Coleların daveti salı akşamıydı. Genç kız Frank'le uzun saatler birlikte olacağını ve onu daha iyi tanımak fırsatını bulacağını düşünüyordu. Bu yemekte Frank'in kendine karşı beslediği duyguları da iyice anlayabilecekti. Bakalım genç adama karşı biraz soğuk davranmak, aralarına biraz set çekmek zamanı gelmiş mi? Çünkü Emma asla evlenmemek kararında duruyordu. Frank'e cesaret vermeye de hiç niyeti yoktu.

Hem Mrs. Goddard hem de Mrs. Bates salı gecesini Hartfield'de geçirmeye razı oldukları için babasının rahatı düşünülmüş demekti. Emma evden çıkmadan önce onların yanına girdi. Babası kızının elbisesinin güzelliğini överken, genç kız iki konuk hanıma büyük büyük pasta dilimleriyle şarap sundu. Onlar için bol ve nefis bir akşam sofrası hazırlatmıştı. Babasının konuklarının o güzelim yemekleri yemelerine izin vermesini umuyordu.

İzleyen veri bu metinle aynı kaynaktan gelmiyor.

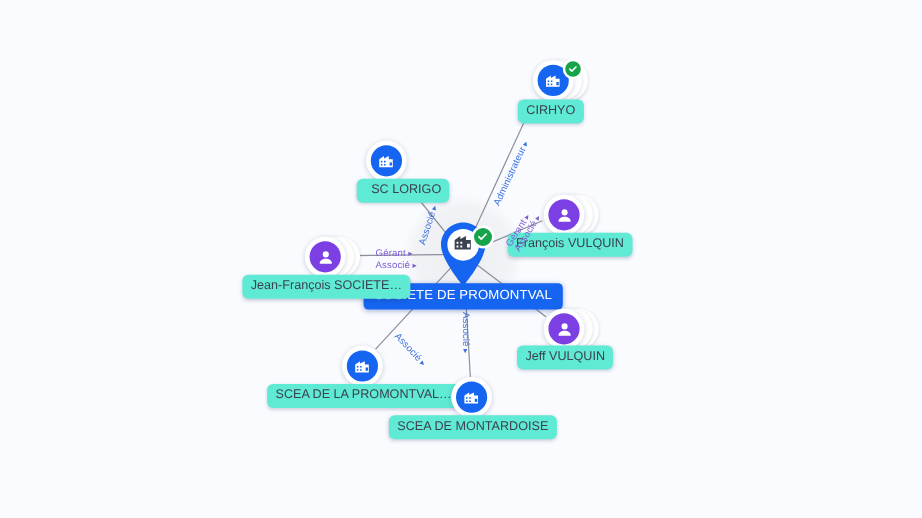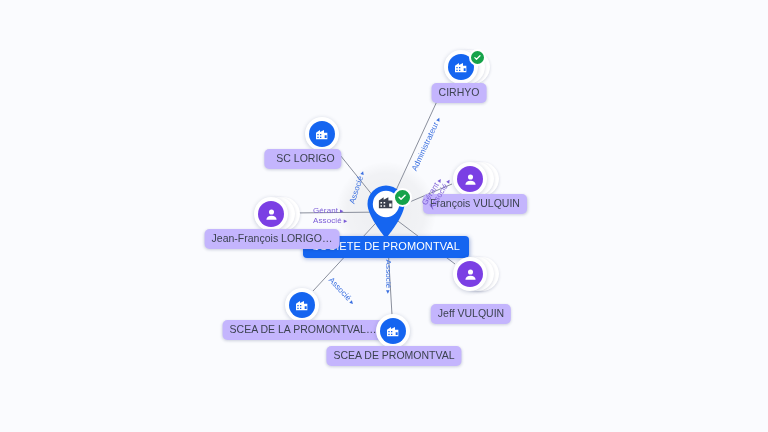"CIRHYO" .label { background: #c4b5fd -> #5eead4 }
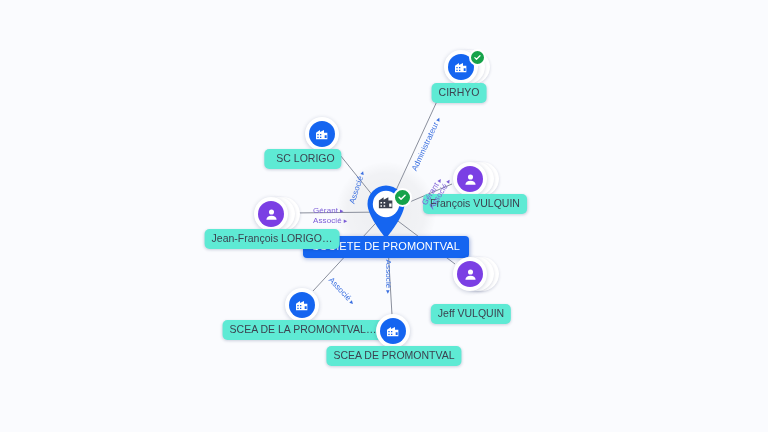"SC LORIGO" div.label { left: 303px -> 336px }
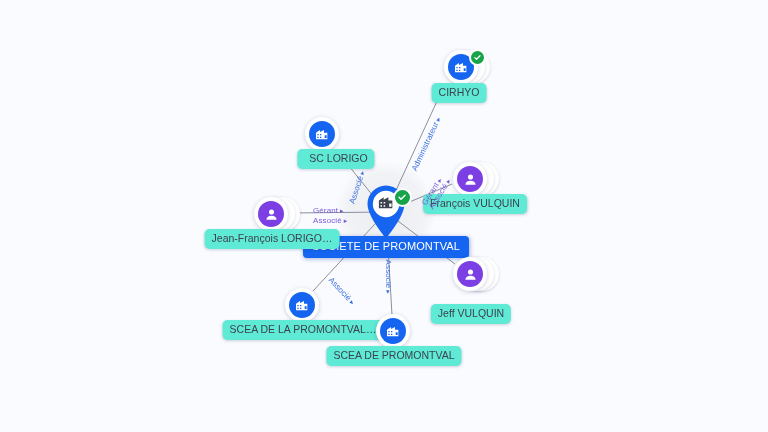"Jean-François LORIGO…" div.label { text: LORIGO -> SOCIETE }
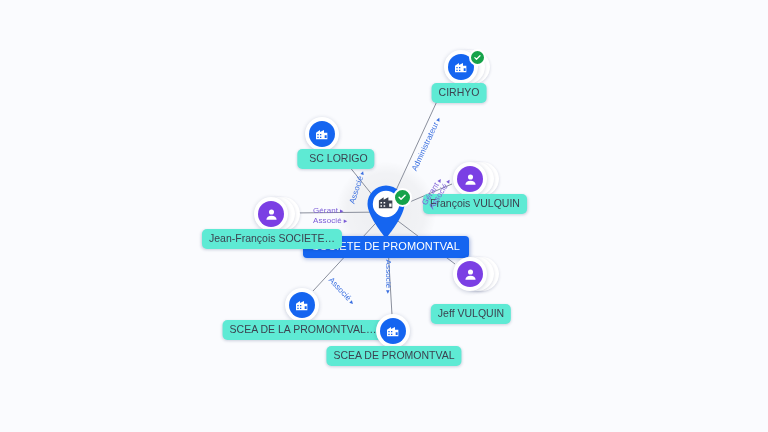"Jeff VULQUIN" div.label { top: 304px -> 288px }
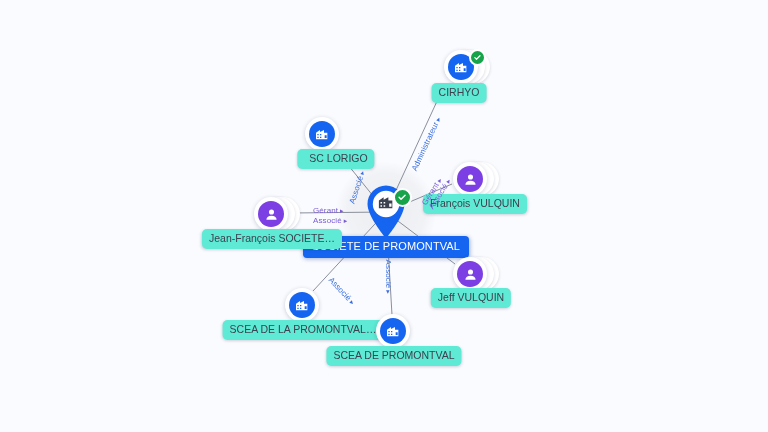"SCEA DE PROMONTVAL" div.label { text: PROMONTVAL -> MONTARDOISE }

Yolda önlerinde giden bir başka araba vardı. Coleların kapısının önünde durdukları zaman bu faytondan Mr. Knightley'nin indiğini görünce genç kız sevindi. Çünkü başına buyruk, hareketli ve gürbüz bir adam olan George Knightley bir yere gideceği zaman yürüyüverir ya da ata binerdi. Donwell Abbey Malikânesi'nin efendisine yaraşır bir biçimde faytonla dolaştığı az görülen bir olaydı. Onun için Emma şimdi elini uzatarak, "İşte bu gelişiniz tam şanınıza layık," dedi. "Sizi gördüğüme çok sevindim."

"Teşekkür ederim, Emma. Öyleyse aynı dakikada gelişimiz benim için büyük şans. Burada değil de salonda karşılaşmış olsaydık benim nasıl geldiğimi bilmeyecek ve kuşkusuz beni böylesine şanlı bulmayacaktın."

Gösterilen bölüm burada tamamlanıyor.